The scale model is very likely based on one of the preserved buses, with a nice CMB livery in light blue and cream. It has a metal lower body, plastic upper body and chassis. A basic interior is fitted with a red ticket machine, and unfortunately the realism is affected by the use of un-prototypical shiny metal supports inside the body. Many small separate items are used, like lights, grille, mirrors and wipers. It has very nice wheels and side windows, though the windows are lacking horizontal bars, needed for safety reasons because of the sliding windows. There are no apparent differences to the French edition.


No. 36 (no. 28 in the French collection) Brossel A92 DARL 1962 – The Belgian automotive industry is often overlooked, but it is a thriving and dynamic one. In the past it could offer many revered brands, like Minerva, Imperia, Nagant, FN, Metallurgique, and Vivinus . After the Second World War domestic producers soon disappeared, but at the end of the century Belgium was one of the largest European automakers with an annual output up to 1.2 million from the assembly plants of brands like Opel, Ford, Audi, and Volvo. Its export-oriented auto industry has shrunk by half in recent years (to 500 thousand units) due to strong competition with imports from near and far Eastern producers, but today more than 90% of the vehicles produced in Belgium are still intended for export.

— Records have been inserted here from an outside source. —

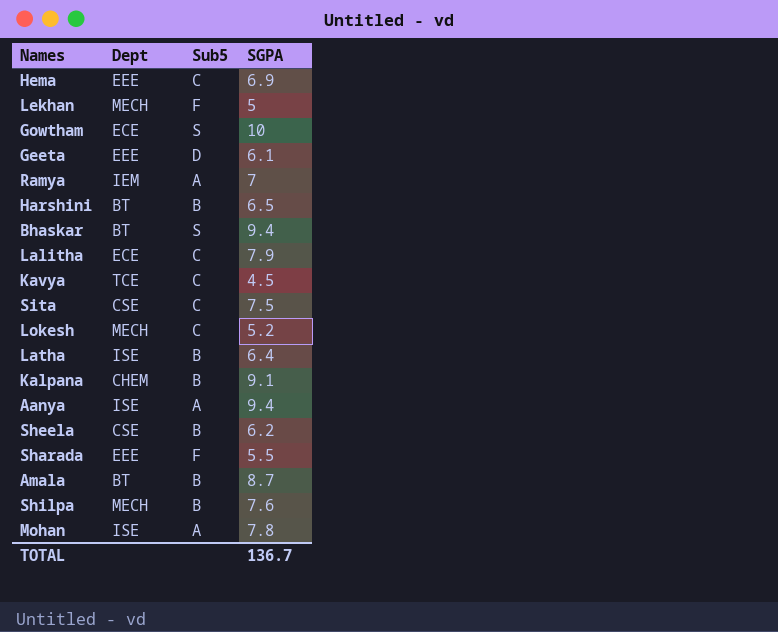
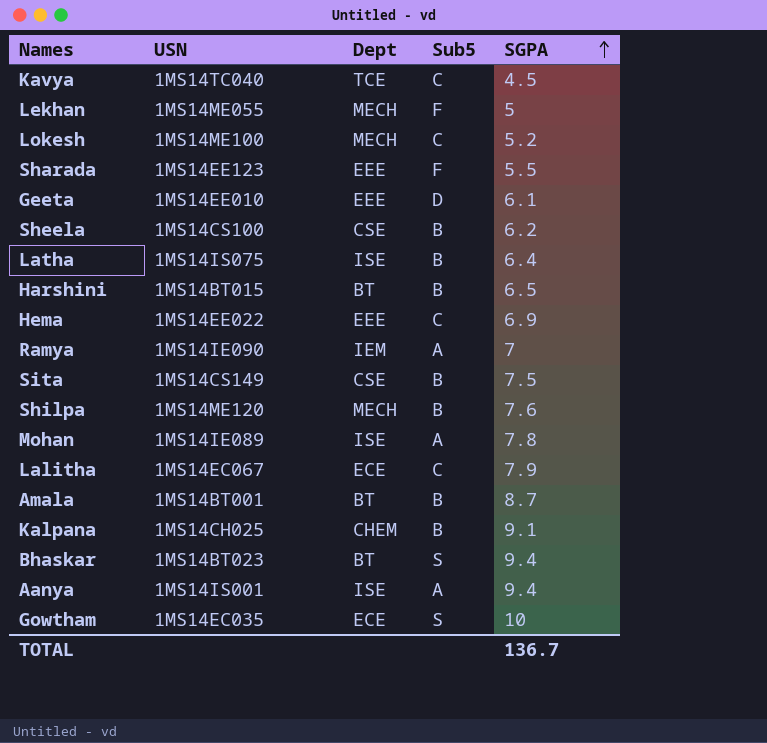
row order: none -> SGPA ascending
column USN | position: none -> 2
Sita | Sub5: C -> B

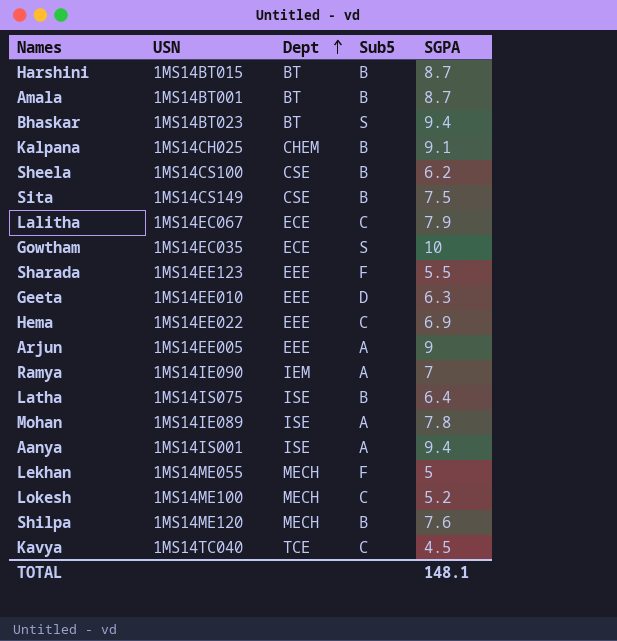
row order: SGPA ascending -> Dept ascending
Harshini | SGPA: 6.5 -> 8.7
Geeta | SGPA: 6.1 -> 6.3
row Arjun: none -> 1MS14EE005 | EEE | A | 9
TOTAL | SGPA: 136.7 -> 148.1

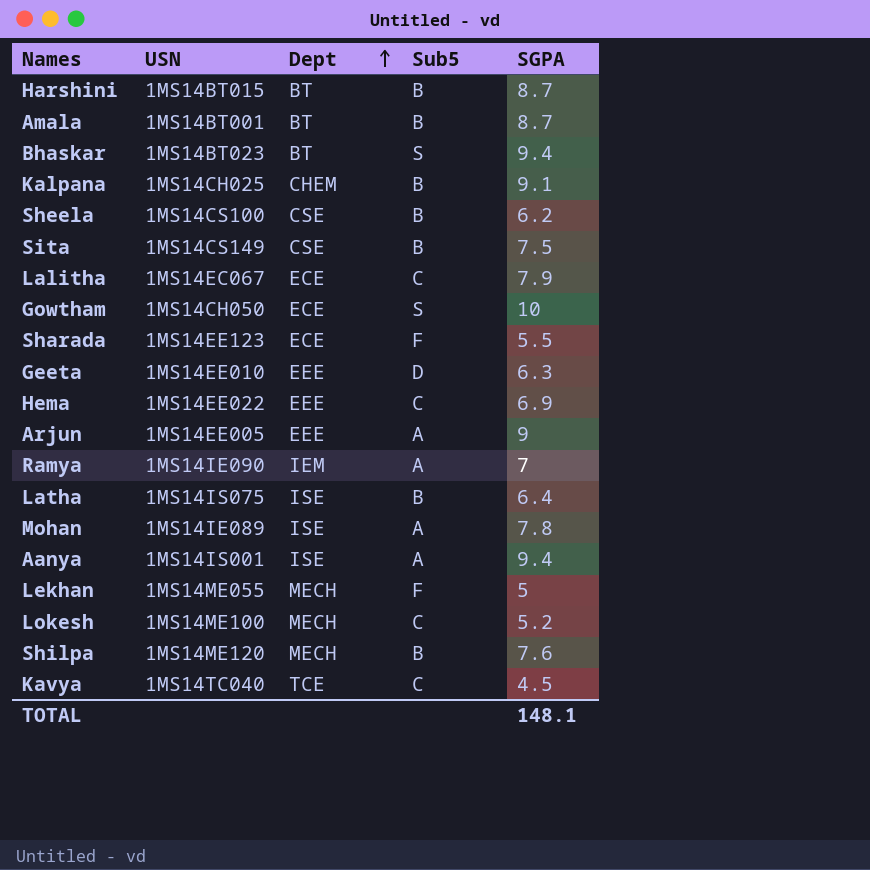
Gowtham | USN: 1MS14EC035 -> 1MS14CH050
Sharada | Dept: EEE -> ECE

Brossel Frères SA was an old manufacturer of trucks, buses and autorails, based in Brussels from 1912 until its demise in 1968, when it was bought by British Leyland and its name disappeared the following year. At the end of the 1950s Brossel developed with the coachbuilder Jonckheere a high capacity urban bus powered by a rear mounted Leyland diesel engine. The French town of Lille, near the Belgian border, favoured them to replace its old Isobloc buses. Saviem (then the owner of Isobloc) wasn’t interested in the contract and Brossel won the order for more than 150 buses.

The A92 DARL (Diesel ARrière Lille) chassis was similar to the Leyland Panther one, with a considerable front level difference to reduce the height of the floor as much as possible. The double wheels on the rear axle offered excellent driving characteristics. Typical of the last DARL produced was the spherical cylindrical windshield, which reduced the light reflections experienced by the driver.

The scale model has the usual plastic body and metal chassis with  the exhaust is enhanced in silver. The destination board reads “Valenciennes” a town about 50 km from Lille, while the cream and olive green livery is that of the CGIT (Compagnie Générale Industrielle de Transports) of Lille. The registration plate is from Lille. Usual separate parts like mirrors, lights and bumpers. Very nice wheels, windows and doors. The interior is typical of the French standards in the 1960s, the few seats arranged like a sitting room, with almost all the platform left to the standing people. A nice addition of a not so common bus, only seen in France and Belgium. No apparent differences to the French edition.